From: GUEST,Mary Granata granata@optonline.net
Date: 16 Sep 03 - 01:58 PM

Yesterday a sad news announcement was made. NYU is trying to evict The Bottom Line ( the club that has hosted and help launch the careers of Al Stewart, Mos Allison, Harry Chapin, Stan Getz, Tom Paxton, Roseanne Cash, Kenny Rankin, Asleep at the Wheel, Al Kooper, Leon Redbone, Loudon Wainwright III, Roger McGuinn, David Johansen (with the New York Dolls), Tower of Power, Doc Watson and of course, David Bromberg and Bruce Springsteen. And this is a very partial list.) from the space it has occupied since 1974. This would be a terrible blow all touring musicians and their fans. Please read the remarks below and e-mail NYU, telling them to save The Bottom Line

HELP SAVE THE BOTTOM LINE:
A note to friends of the Bottom Line from
Allan Pepper and Stanley Snadowsky:


The doors may soon close on a thirty year legacy.

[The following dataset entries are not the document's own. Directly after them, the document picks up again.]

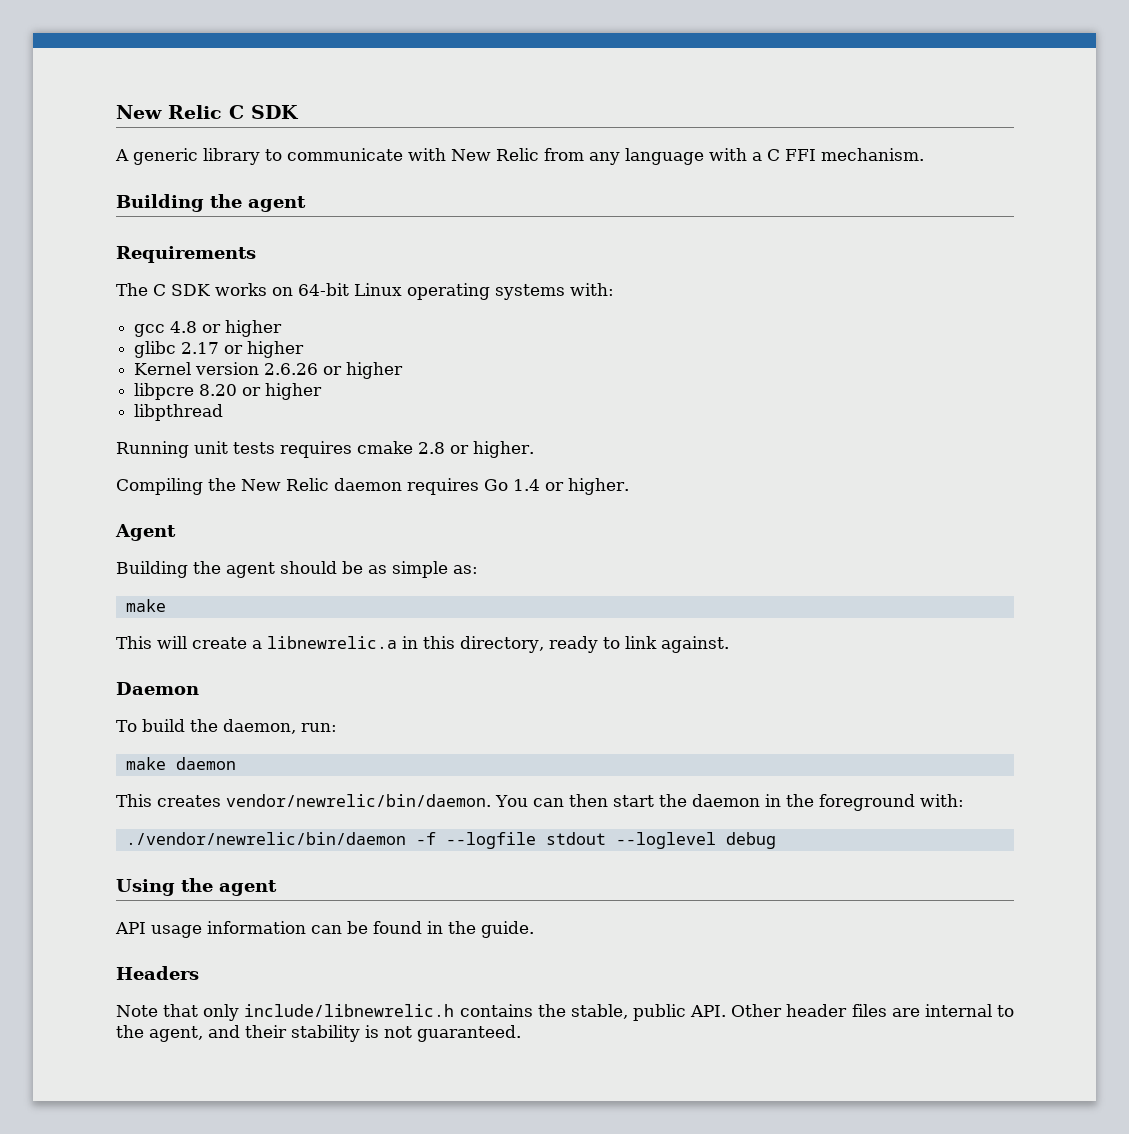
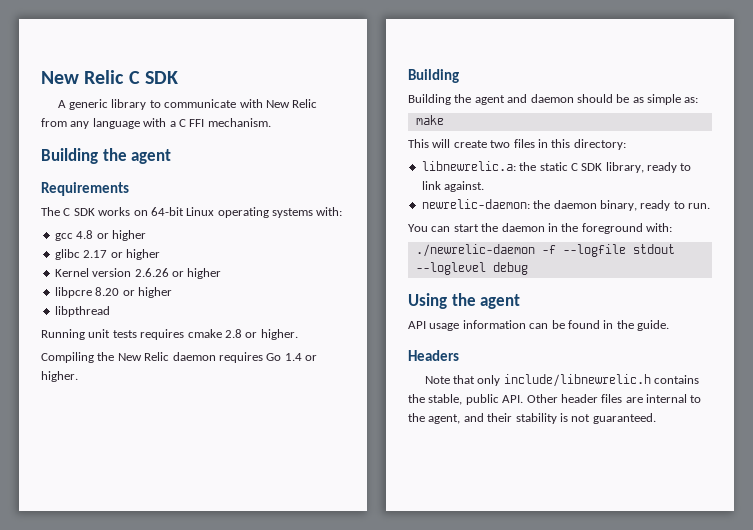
  Compiling the New Relic daemon requires Go 1.4 or higher.
- Agent
- Building the agent should be as simple as:
+ Building
+ Building the agent and daemon should be as simple as:
- This will create a libnewrelic.a in this directory, ready to link against.
- Daemon
- To build the daemon, run:
- make daemon
- This creates vendor/newrelic/bin/daemon. You can then start the daemon in the foreground with:
+ This will create two files in this directory:
+ libnewrelic.a: the static C SDK library, ready to link against.
+ newrelic-daemon: the daemon binary, ready to run.
+ You can start the daemon in the foreground with:
- ./vendor/newrelic/bin/daemon -f --logfile stdout --loglevel debug
+ ./newrelic-daemon -f --logfile stdout --loglevel debug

The Bottom Line has been presenting live music since February 12, 1974, and is owned and operated by Allan Pepper and Stanley Snadowsky, who have been friends since childhood. The Bottom Line is unique because it is a "mom & pop store" amidst a crowded field of conglomerates and corporations. Our main commodity in the club has always been and will always be the music.

The Bottom Line has always been, and still is, run by Allan & Stanley, who take a great pride in what they do. They always have and still love the music.

The problem is as follows:

Even before the terrorist attacks on the World Trader Center, the nation was already feeling the downturn in the economy. Our business, along with so many other small businesses, has not been able to recover since the tragedy of September 11th. Attendance to shows has declined. In addition, our customers are feeling economic stress, our bills have been multiplying, and we have found ourselves substantially behind in our rent. Our landlord, New York University, has started eviction proceedings.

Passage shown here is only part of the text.